Tuesday, February 2, 2010

Kerrzy's Notebook: Stick to Politics

In the latest fallout from that Patrice Cormier cheap shot that sent a fellow QMJHLer to hospital, some members of the federal NDP are calling for a royal commission (major government public inquiry) into "violence in sports."

The call comes two days after the first meeting between Cormier's Rouyn-Noranda Huskies and Mikael Tam's Quebec Remparts since the vicious elbow, which landed the Team Canada captain a season-long suspension, including the playoffs (a decision his team is appealing ), and left the 18-year-old Tam convulsing on the ice.

According to a Canadian Press report, NDP sports critic Glenn Thibeault and deputy leader Thomas Mulcair say violence in hockey has "reached such a peak" that only a royal commission can deal with it.

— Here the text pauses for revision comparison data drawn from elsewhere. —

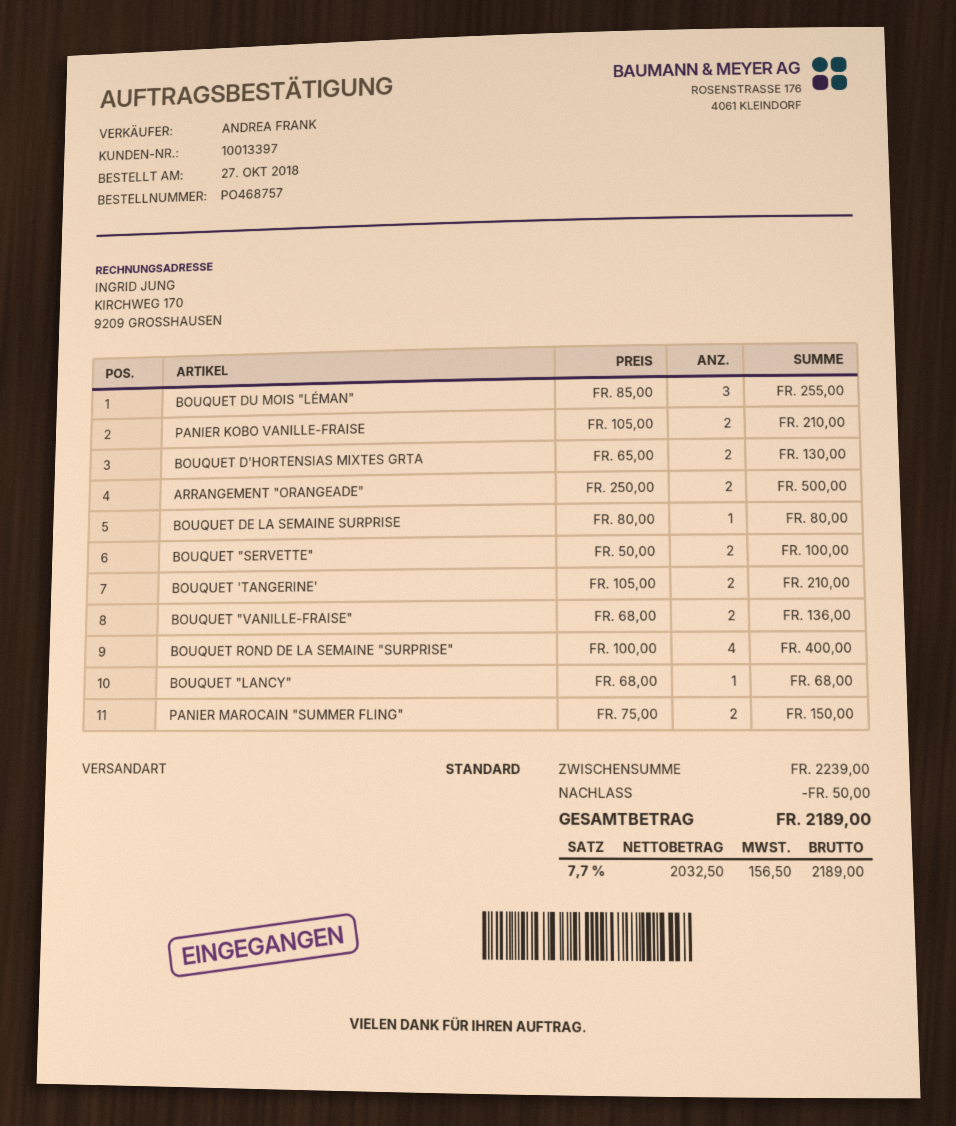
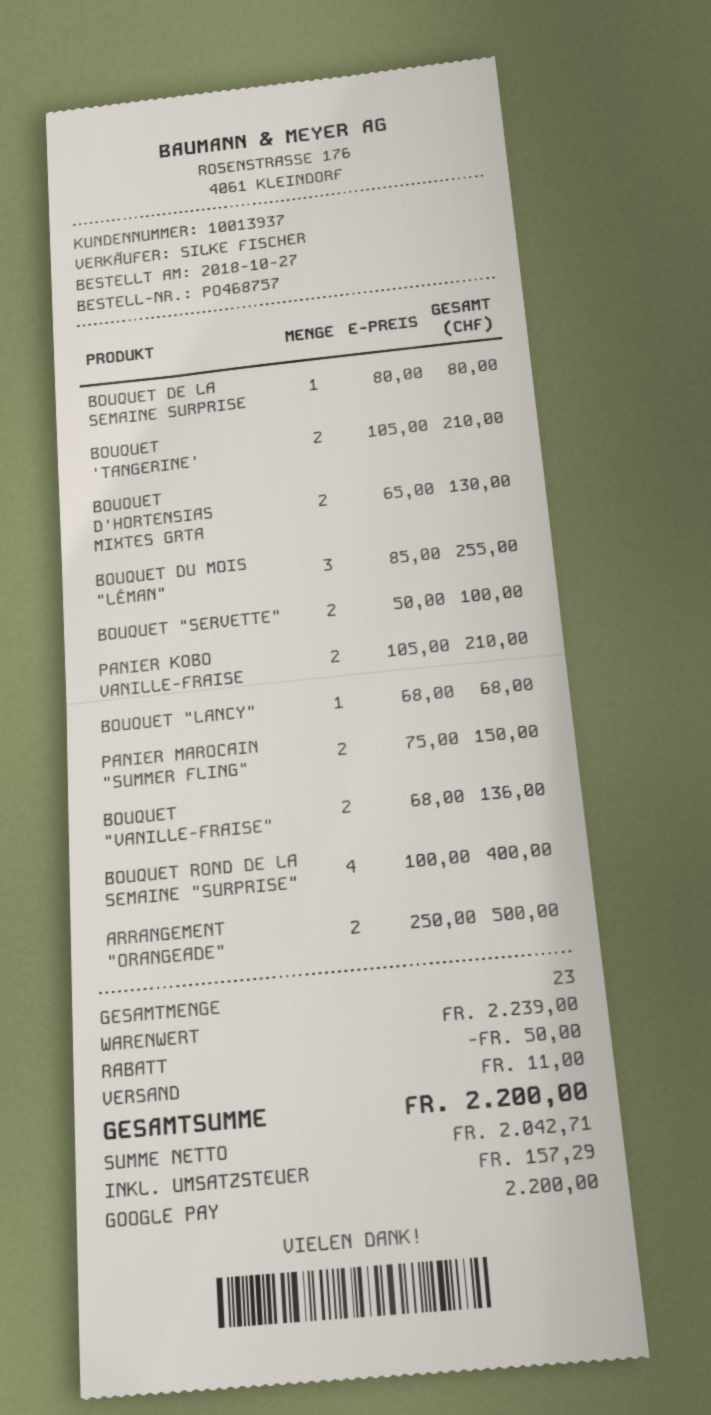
customer number: 10013397 -> 10013937
sales rep: ANDREA FRANK -> SILKE FISCHER
shipping: none -> 11.00
net: 2032.50 -> 2042.71
tax: 156.50 -> 157.29
total: 2189.00 -> 2200.00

In a 20-minute news conference, the two politicians singled out the Cormier hit as a "case of things going very wrong in the sport," and they vowed to bring coaches, leagues, referees, players and doctors together to look at all aspects of violence.

Overreaction on their part? I think so.

"League authorities need to explain why a savage attack, which would result in charges of aggravated assault anywhere else, warrants nothing but a few game suspensions," Thibeault said.

First of all, lets get something straight - we're not talking about "a few game suspensions" here. So far this season there have been some severe penalties doled out within the Canadian Hockey League for violent hits: season-long suspensions for both Cormier and Mike Liambas of the Erie Otters and a 20-game suspension for Windsor Spitfires forward Zach Kassian.

I'm not even going to touch the "charges of aggravated assault anywhere else" comment; hockey is a contact sport that allows fighting - if you start laying criminal charges when guys get hurt during a game, you enter dangerous territory.

Also, it's not like we're seeing players going out and doing what Patrice Cormier did every night. In fact, it's something you rarely see in the junior or even the professional ranks of hockey. To waste taxpayer money by studying "violence in sports" is just that - a waste.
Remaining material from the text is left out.